Personally, as someone who watched IJWMFTT recently, I thought Carl was lying too. Just the way he said it, it didn't sound very enthusiastic, just him being able to read the room. (You dont go on a documentary about someone and trash their work, you don't admit to disappointed fans you're part of the reason something didn't come out.) Carl, I think, was kind of more Mike-like than a lot of fans give him credit for. I think he was shrewd, commercial-oriented, not a particularly gifted songwriter and "political" (IE fake, strategic). Something about him kinda rubs me the wrong way I can't totally put my finger on, like he was just as entitled as Mike but had better PR.

I've never gotten this vibe from Carl. But I have long had the sense that Carl felt pretty burned by his relationship with Brian by the 80s and 90s. And I get it. To have a beloved brother you looked up to as a kid and young adult, who then struggles big time with drugs and mental illness and basically loses control of his life and checks out, is going to be really hard for anyone. On top of that, to have to live your entire professional life in that person's shadow (however extraordinary the life you got from it!) can't have been easy. I don't think you need Carl to not have liked the music to get this kind of ambivalent reaction, when Smile would have been tied up in so much complicated family, personal, and professional drama from his own life. Smile’s failure was a major turning point in Brian Wilson’s life. But it was also just as big a turning point in Carl Wilson’s life, except Carl had had no control over it and probably hadn’t even really understood what was happening while it was happening.

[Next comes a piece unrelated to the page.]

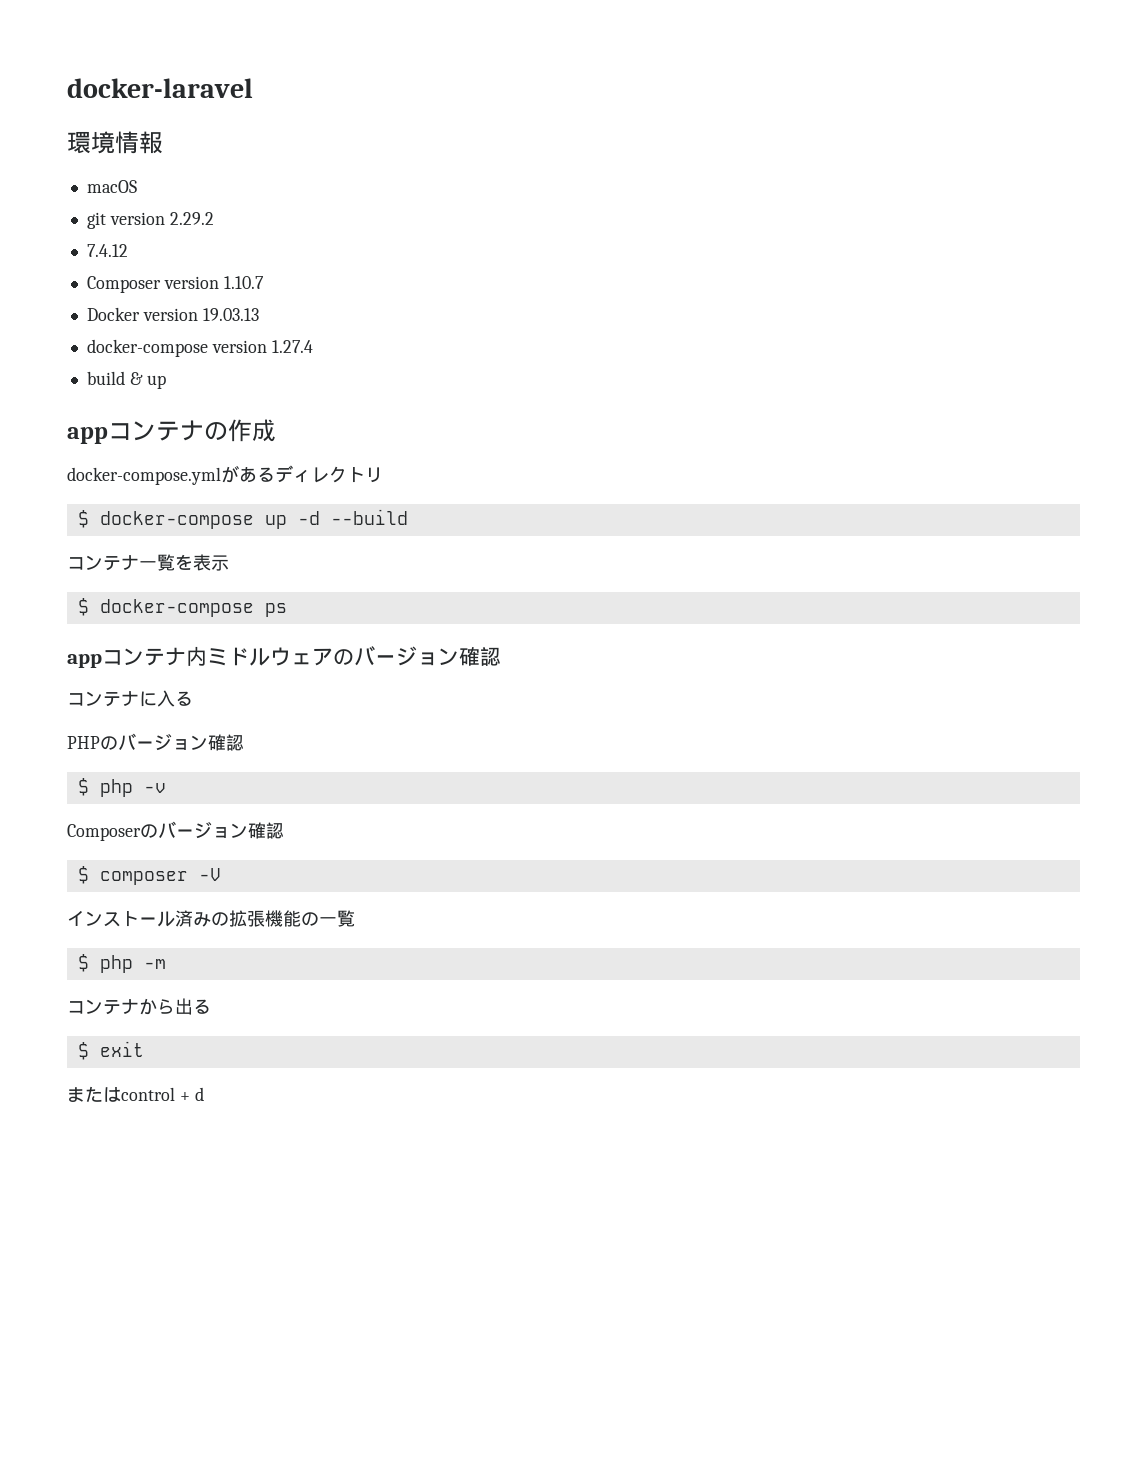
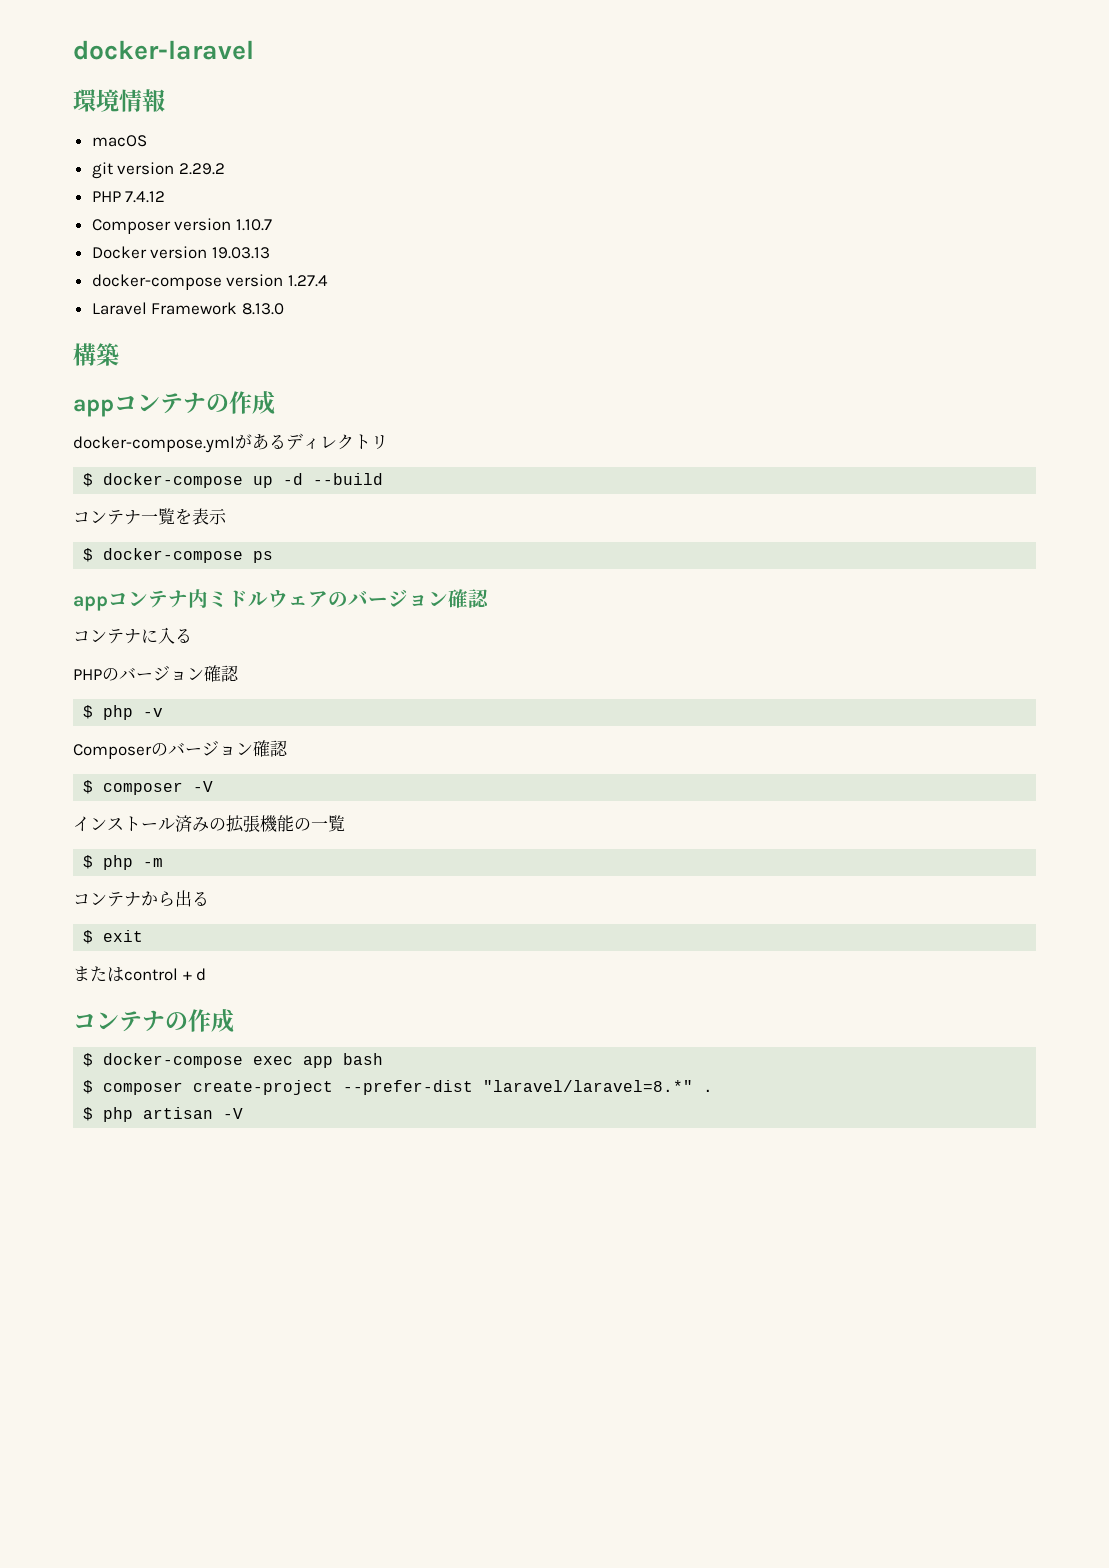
(214, 218) none -> [91,191,121,202] PHP
[86,371,166,389] build & up -> [91,302,284,315] [73,343,119,366] Laravel Framework 8.13.0 // 構築
(204, 1094) none -> [73,1009,234,1033] [83,1053,384,1068] [83,1080,714,1095] [83,1107,244,1122] // コンテナの作成 // $ docker-compose exec app bash // $ composer create-project --prefer-dist "laravel/laravel=8.*" . // $ php artisan -V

Based on the surviving evidence that I've seen, I think it's possible Carl was ambivalent about the material all along, that he didn't get it in the 60s but came to appreciate it later, or that he loved it in the 60s and grew ambivalent over time. But frankly, and in stark contrast to the speculation on the first page of this thread, I think maybe the last version sounds the most plausible to me. That while Smile was happening, Carl was maybe worried a little about how they would do it live, and about Brian's mental state, but was also really excited about what Brian was doing musically. But as Smile became this complicated, painful part of the band's legacy, his opinion became more ambivalent.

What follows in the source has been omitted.